● **REQUIREMENT**
What is needed is an exact reproduction of the lines in the records below, starting at the line with "align-items: flex-end ->" and ending at the line with "-> <div> <span></span>", both included, and nothing else; pictures stay out.

● **GIVEN INFORMATION**
......
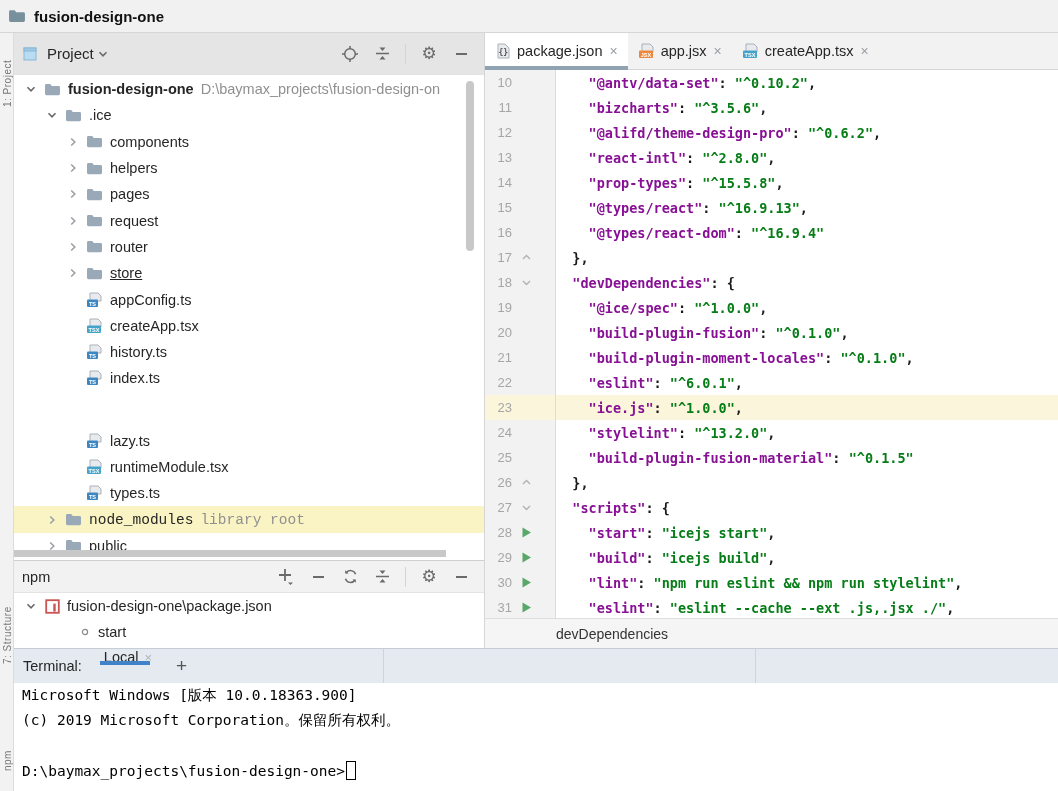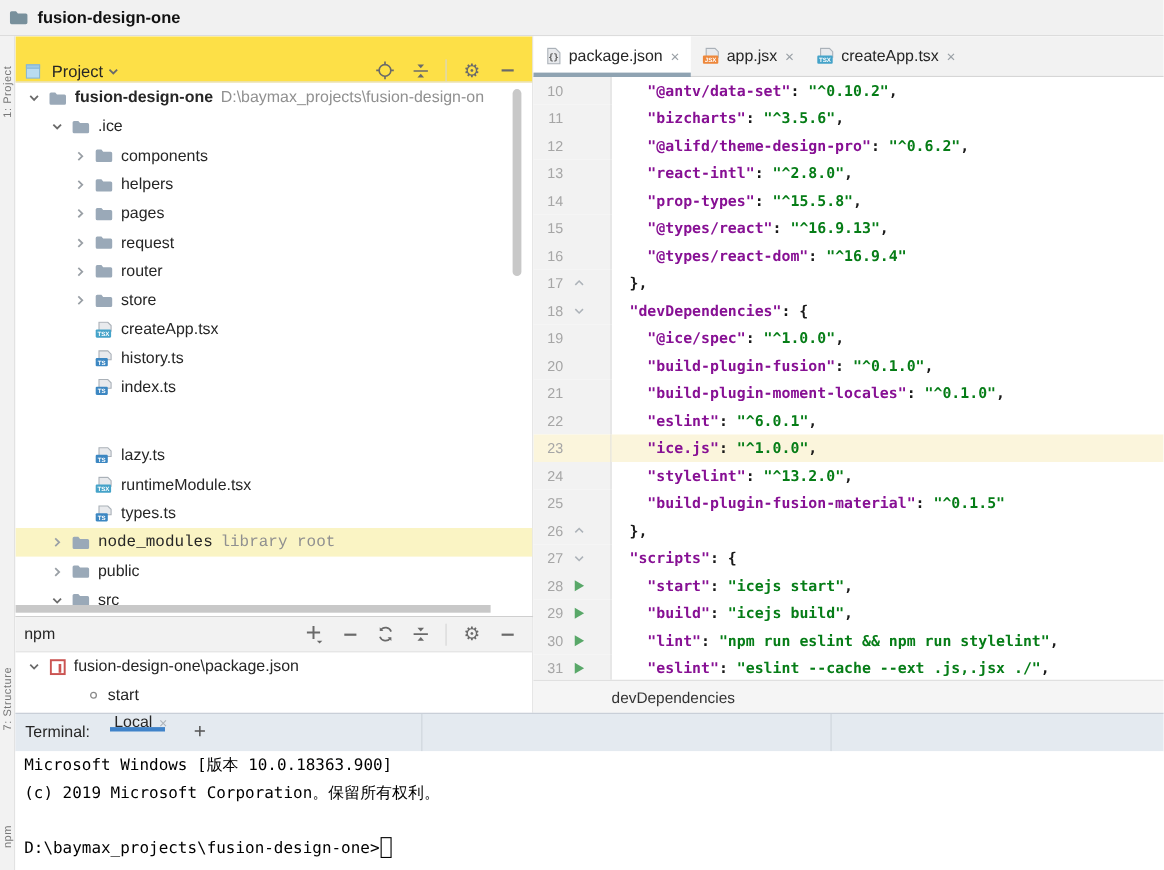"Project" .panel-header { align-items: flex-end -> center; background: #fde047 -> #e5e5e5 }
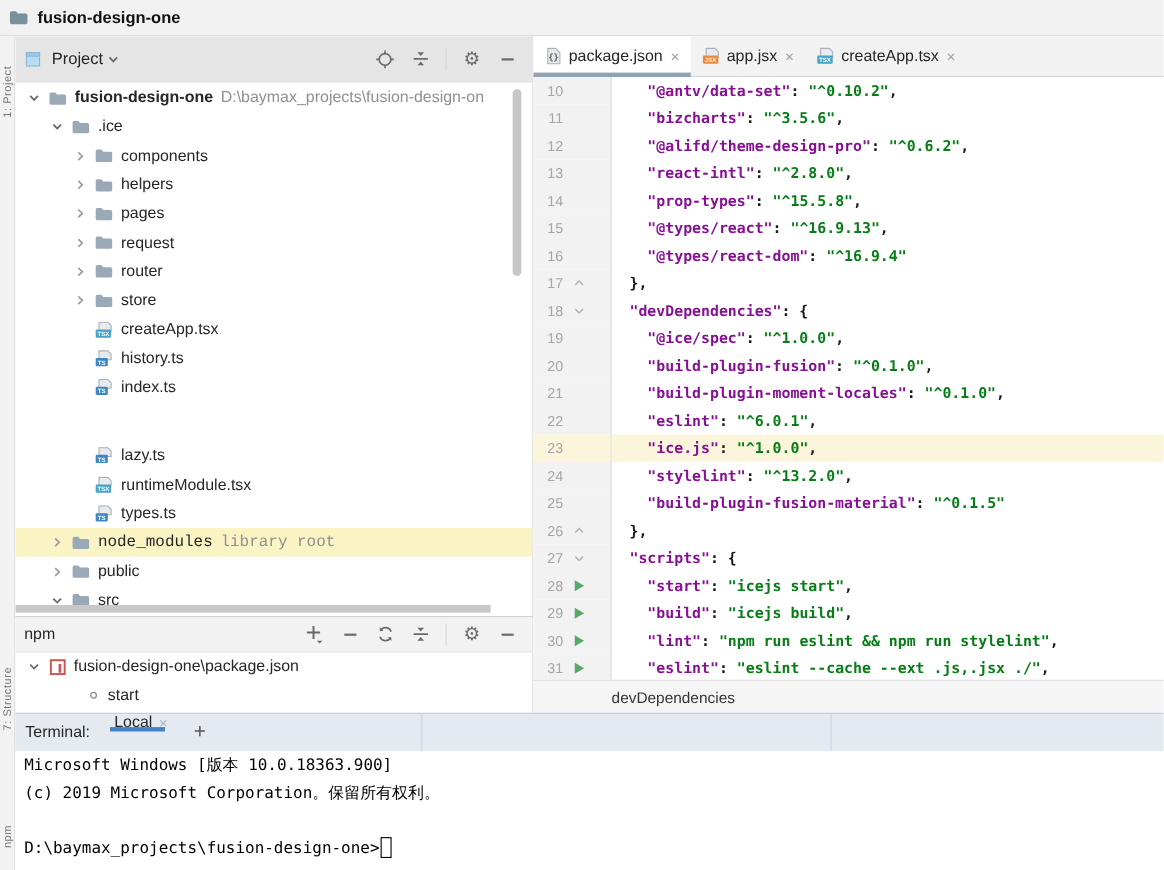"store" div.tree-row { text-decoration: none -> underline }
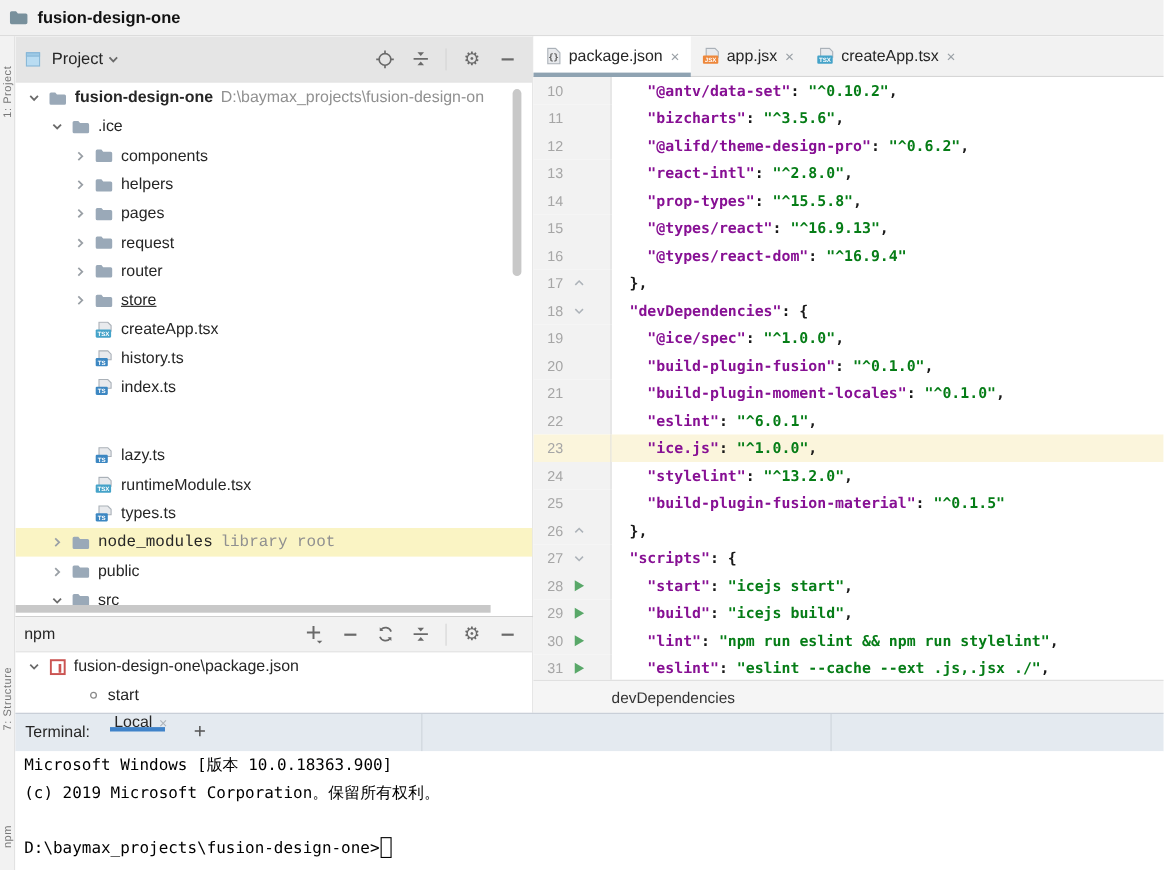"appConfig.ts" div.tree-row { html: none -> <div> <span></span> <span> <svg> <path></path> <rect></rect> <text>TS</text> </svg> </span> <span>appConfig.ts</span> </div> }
......
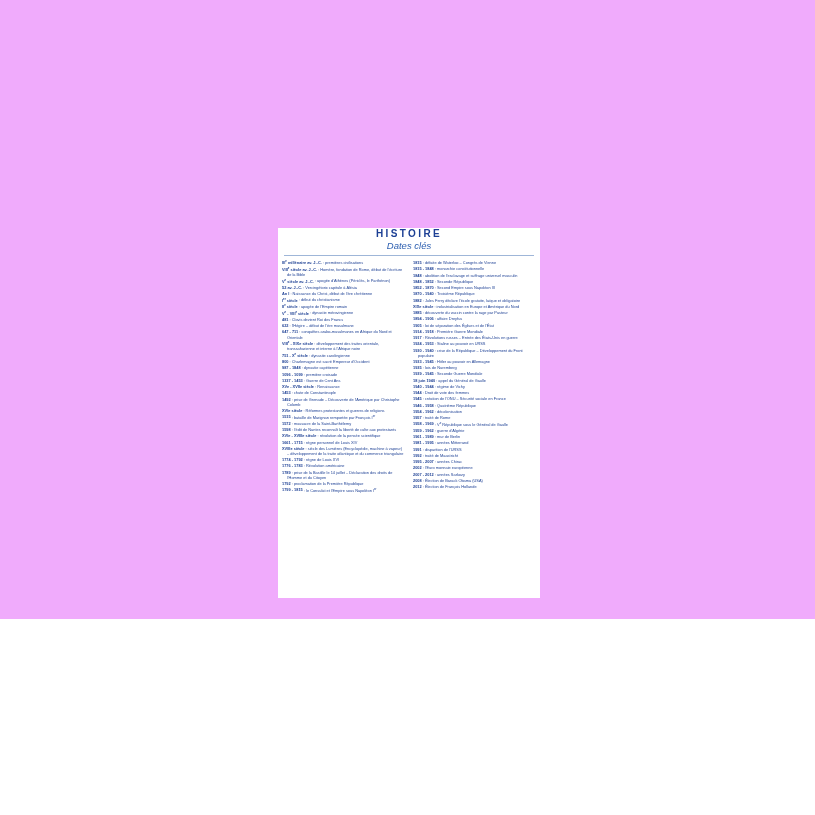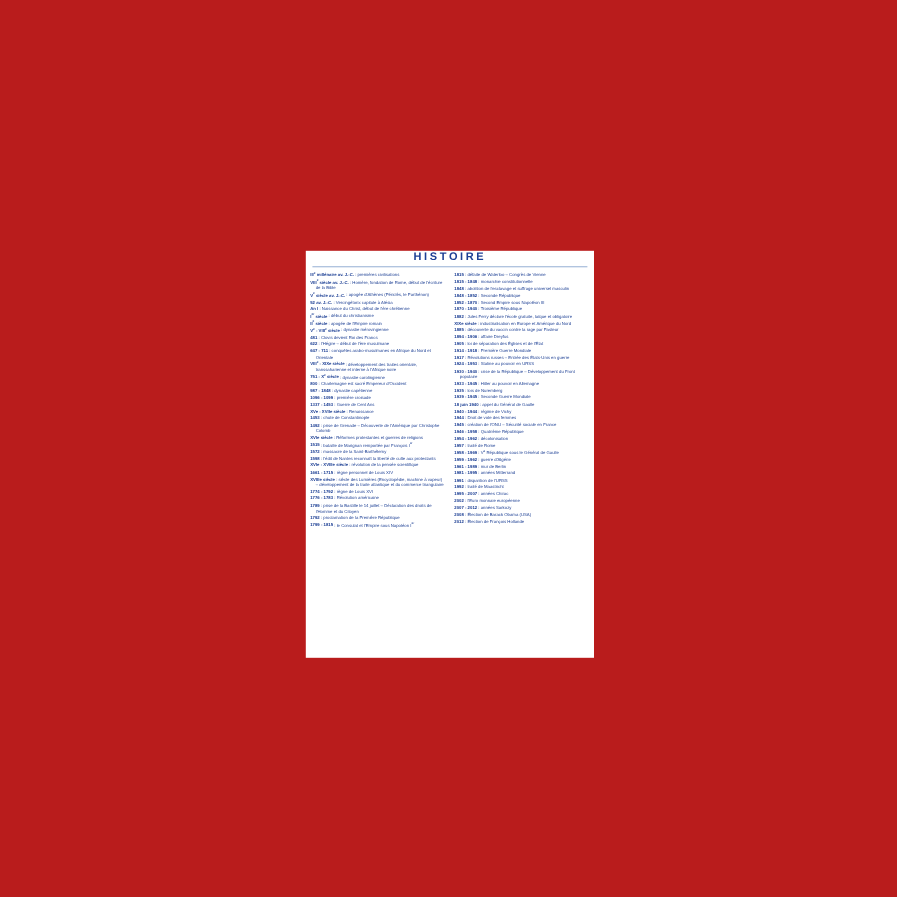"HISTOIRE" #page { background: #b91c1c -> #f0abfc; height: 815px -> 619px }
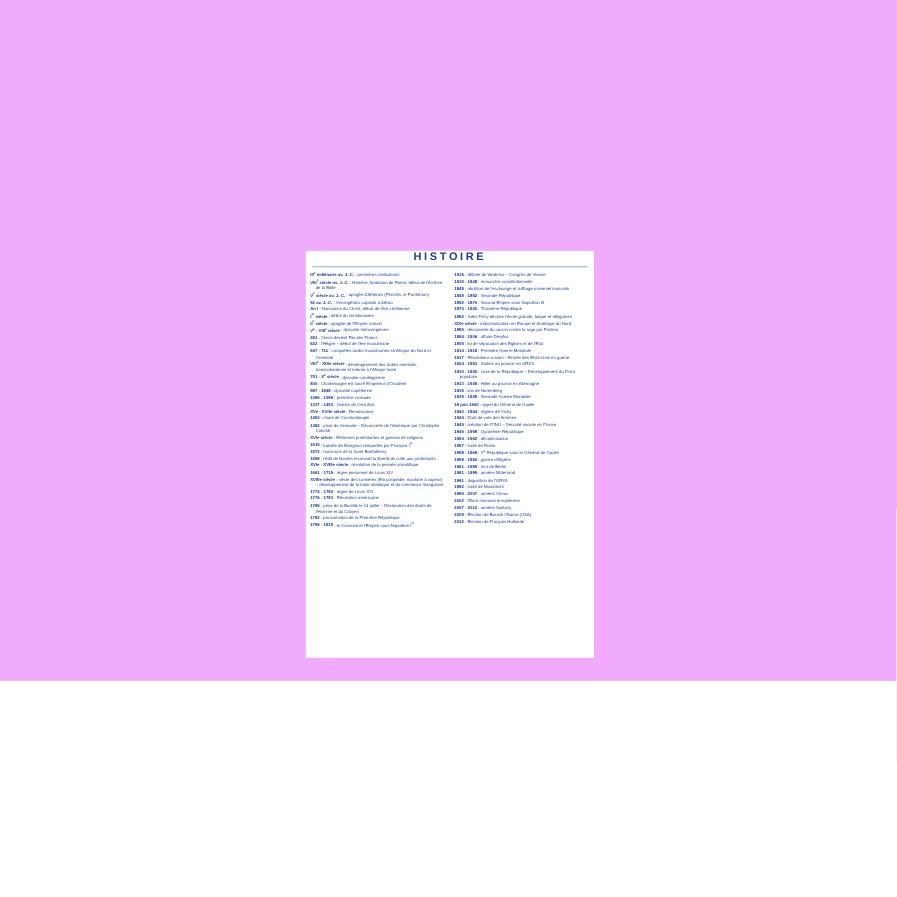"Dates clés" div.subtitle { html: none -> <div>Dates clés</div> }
......
● **TASK OUTPUT**
"Project" .panel-header { align-items: flex-end -> center; background: #fde047 -> #e5e5e5 }
"store" div.tree-row { text-decoration: none -> underline }
"appConfig.ts" div.tree-row { html: none -> <div> <span></span> <span> <svg> <path></path> <rect></rect> <text>TS</text> </svg> </span> <span>appConfig.ts</span> </div> }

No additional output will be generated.